Football can be a cruel game. A team plays its socks off and its heart out and still loses. If only that offside was onside, if only that linesman wasn't a Russian, if only Gerd Muller had one leg.

If only. Football is like life. The immortal Bill Shankly opined that it was more than life and death and having seen his team destroyed by Ajax. a team from a little country of no football stature, he knew what he was talking about.

Perhaps this is the attraction of football. Once a week we get to vent life's many feelings in 90 minutes of unbridled passion. We could all write to Santa and ask for the championship, while the poor kids among us could ask for the Cup as a second choice. We could all go home happy. Or we could all go home with a dream of what might have been and what will be next season.

'Brian 'Baldrick' Barwick has another cunning plan. It's hard to describe how he addressed the media, the faltering lifeless manner he employed, as he announced the new England manager'


The times they are a-changing. Many moons ago England had a manager who won the World Cup. That was Alf Ramsey. His team failed to retain the same trophy by a series of the same 'if onlys' ... Gordon Banks' food poisoning and some misjudged substitutions against West Germany in Leon.
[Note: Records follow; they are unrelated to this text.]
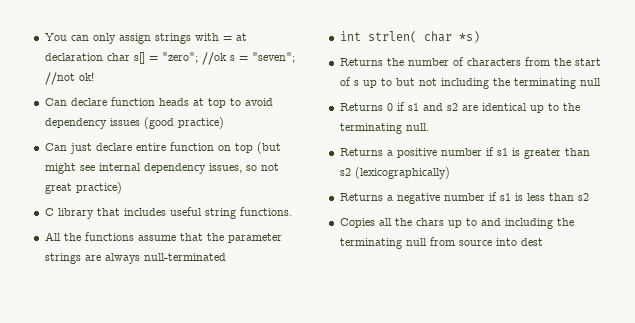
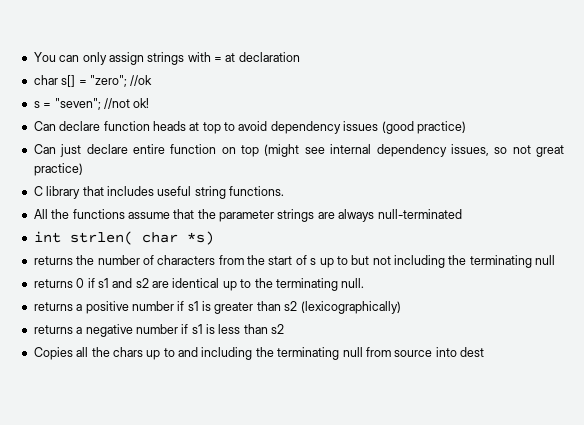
- You can only assign strings with = at declaration char s[] = "zero"; //ok s = "seven"; //not ok!
+ You can only assign strings with = at declaration
+ char s[] = "zero"; //ok
+ s = "seven"; //not ok!
- Can just declare entire function on top (but might see internal dependency issues, so not great practice)
+ Can just declare entire function on top (might see internal dependency issues, so not great practice)
- Returns the number of characters from the start of s up to but not including the terminating null
+ returns the number of characters from the start of s up to but not including the terminating null
- Returns 0 if s1 and s2 are identical up to the terminating null.
+ returns 0 if s1 and s2 are identical up to the terminating null.
- Returns a positive number if s1 is greater than s2 (lexicographically)
+ returns a positive number if s1 is greater than s2 (lexicographically)
- Returns a negative number if s1 is less than s2
+ returns a negative number if s1 is less than s2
Interestingly, that 1970 team was arguably better than the side that won the World Cup four years earlier.

Ramsey was fired for his failure to qualify for the 1974 tournament. There was no shame in the matter, just a lack of preparation. England came up against a Polish team of awesome fitness and no little skill, plus the goalkeeping of Jan Tomaszewski.

Ramsey was replaced by one of football's nice guys, Ron Greenwood. Of course, Greenwood's tenure was temporary. He was minding the shop, so to speak, while the great and good at the FA. contemplated the infinite. The infinite in this case was how to win the World Cup with a mentality of born-again has-beens. Ramsey was no charm school graduate. He was known for his abrupt manner. He succeded Walter Winterbottom who was known for nothing. It could be said this was where and when the rot started. Somewhere in the dark corridors of Lancaster Gate, then the HQ of the FA, the penny dropped. Like vinyl addicts calling "Back to mono!"  the FA. decided on back to nothing.

The 'nothing' did not begin with the appointment of Don Revie as England manager. What was of more significance was the non-appointment of Brian Clough, an individual who neither courted nor declined attention. He never let his thwarted career as a player dim his ambitions as a manager. He won promotion to the then First Division with unfashionable Derby County. The League title followed. He went on to Notingham Forest and won two European Cups with a team of kids, has-beens and head-cases. From Division Two to the top of Europe in four seasons. Follow that. His maxim was simple: "I win things."

In the meantime, England spluttered and failed again and again. Now Brian 'Baldrick' Barwick has another cunning plan. It's hard to describe how he addressed the media, the faltering lifeless manner he employed, as he announced the new England manager. He must be taking lessons in charisma from Prince 'off-a-cue-card' William.

England have Frank Lampard and Wayne Rooney and more players of undoubted class, skill and passion. England now also have a manager who can't speak English. That old samurai Arsene Wenger insisted everyone spoke English in his team squads despite few being English. Xenophobia? Not at all.

English is the lingua franca of business, and football is business. Now we have Fabio Capello, England manager. He has won umpteen league titles in countries where two or three teams are worth a look or a laugh. This reminds me of Sven Boring Trousersdown, who managed in Portugal but forgot to tell his England players about pitch conditions.

Now we have Ab Fab, who wins titles with Real Madrid and then gets fired. Why? Ask Baldrick? Mind Blackadder. Try Fawlty Towers. Manuel as England manager.